As Joe Biden prepared to be inaugurated as the 46th U.S. president, Archbishop José H. Gomez of Los Angeles, president of the U.S. Conference of Catholic Bishops, expressed hope the incoming administration "will work with the church and others of goodwill" to "address the complicated cultural and economic factors that are driving abortion and discouraging families."
"If the president, with full respect for the church's religious freedom, were to engage in this conversation, it would go a long way toward restoring the civil balance and healing our country's needs," Gomez said.
For the U.S. bishops, the "continued injustice of abortion" remains the "preeminent priority," he said, but "'preeminent' does not mean 'only.' We have deep concerns about many threats to human life and dignity in our society."
Gomez also said in a Jan. 20 statement that he was praying for Biden, the country's second Catholic president, as he enters office so that God grants "him wisdom and courage to lead this great nation and ... to meet the tests of these times."
In particular, the archbishop said he was praying God will help Biden "heal the wounds caused by the pandemic, to ease our intense political and culture divisions, and to bring people together with renewed dedication to America's founding purposes, to be one nation under God committed to liberty and equality for all."
The archbishop's comments came hours before inaugural ceremonies on the steps of the U.S. Capitol.
"I look forward to working with President Biden and his administration, and the new Congress," Gomez said.
"As with every administration, there will be areas where we agree and work closely together and areas where we will have principled disagreement and strong opposition," he said.
While the bishops work with "every president and every Congress," they can find themselves on some issues "more on the side of Democrats, while on others we find ourselves standing with Republicans," he said.
"Our priorities are never partisan," he explained. "We are Catholics first, seeking only to follow Jesus Christ faithfully and to advance his vision for human fraternity and community."
Working with Biden will be "unique," the archbishop said, because he is the first president in six decades who is Catholic.
"In a time of growing and aggressive secularism in American culture, when religious believers face many challenges, it will be refreshing to engage with a president who clearly understands, in a deep and personal way, the importance of religious faith and institutions," the prelate said.
However, Gomez cautioned that Biden has "pledged to pursue certain policies that would advance moral evils and threaten human life and dignity, most seriously in the areas of abortion, contraception, marriage and gender."
"Of deep concern is the liberty of the church and the freedom of believers to live according to their consciences," he added.
The archbishop pointed out the conference's quadrennial election document, "Forming Consciences for Faithful Citizenship: A Call to Political Responsibility from the Catholic Bishops of the United States" tries to help Catholics and others of good will in their reflections on political issues.
An introductory letter accompanying the document describes abortion as the bishops' "preeminent priority," he said, but the document addresses much more.
The bishops also hold deep concerns about "many threats to human life and dignity in our society," Gomez said, including euthanasia, the death penalty, immigration policy, racism, poverty, care for the environment, criminal justice reform, economic development and international peace.

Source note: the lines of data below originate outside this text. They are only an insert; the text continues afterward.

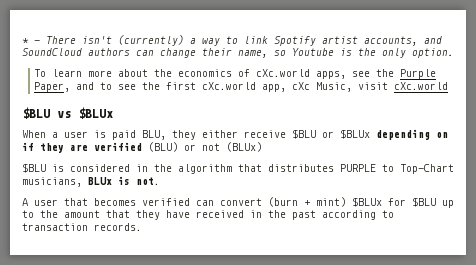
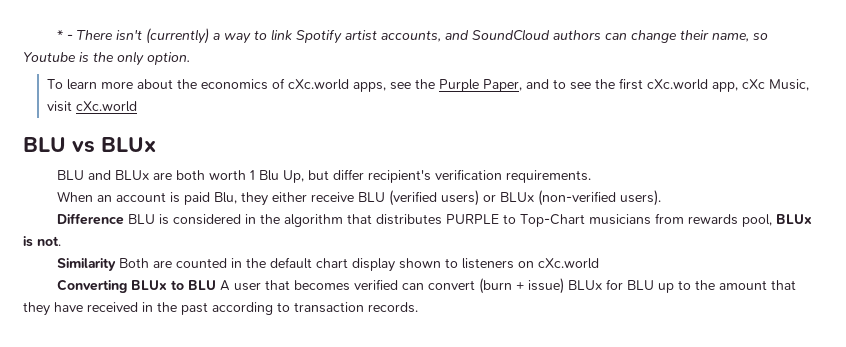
- $BLU vs $BLUx
+ BLU vs BLUx
+ BLU and BLUx are both worth 1 Blu Up, but differ recipient's verification requirements.
- When a user is paid BLU, they either receive $BLU or $BLUx depending on if they are verified (BLU) or not (BLUx)
- $BLU is considered in the algorithm that distributes PURPLE to Top-Chart musicians, BLUx is not.
+ When an account is paid Blu, they either receive BLU (verified users) or BLUx (non-verified users).
+ Difference BLU is considered in the algorithm that distributes PURPLE to Top-Chart musicians from rewards pool, BLUx is not.
- A user that becomes verified can convert (burn + mint) $BLUx for $BLU up to the amount that they have received in the past according to transaction records.
+ Similarity Both are counted in the default chart display shown to listeners on cXc.world
+ Converting BLUx to BLU A user that becomes verified can convert (burn + issue) BLUx for BLU up to the amount that they have received in the past according to transaction records.

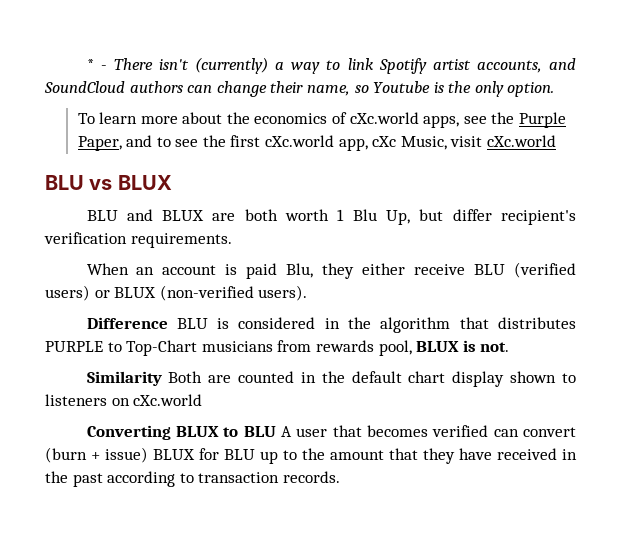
- BLU vs BLUx
+ BLU vs BLUX
- BLU and BLUx are both worth 1 Blu Up, but differ recipient's verification requirements.
+ BLU and BLUX are both worth 1 Blu Up, but differ recipient's verification requirements.
- When an account is paid Blu, they either receive BLU (verified users) or BLUx (non-verified users).
+ When an account is paid Blu, they either receive BLU (verified users) or BLUX (non-verified users).
- Difference BLU is considered in the algorithm that distributes PURPLE to Top-Chart musicians from rewards pool, BLUx is not.
+ Difference BLU is considered in the algorithm that distributes PURPLE to Top-Chart musicians from rewards pool, BLUX is not.
- Converting BLUx to BLU A user that becomes verified can convert (burn + issue) BLUx for BLU up to the amount that they have received in the past according to transaction records.
+ Converting BLUX to BLU A user that becomes verified can convert (burn + issue) BLUX for BLU up to the amount that they have received in the past according to transaction records.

The Catholic Church's "commitments on issues of human sexuality and the family, as with our commitments in every other area — such as abolishing the death penalty or seeking a health care system and economy that truly serves the human person," he noted, "are guided by Christ's great commandment to love and to stand in solidarity with our brothers and sisters, especially the most vulnerable."
"But as Pope Francis teaches, we cannot stay silent when nearly a million unborn lives are being case aside in our country year after year through abortion," he said.
"It is also a matter of social justice. We cannot ignore the reality that abortion rates are much higher among the poor and minorities, and that the procedure is regularly used to eliminate children who would be born with disabilities," he said.
The prelate also said it was his hope to work with the administration to "finally put in place a coherent family policy in this country, one that acknowledges the crucial importance of strong marriages and parenting to the well-being of children and the stability of communities."
Gomez concluded his statement saying that Biden's call for national healing and unity is a welcome one, saying it was "urgently needed" as the country continues to confront the pandemic and social isolation "that has only worsened the intense and long-simmering divisions among our fellow citizens."
He also called for continued prayer that "God will give our new president, and all of us, the grace to seek the common good with all sincerity."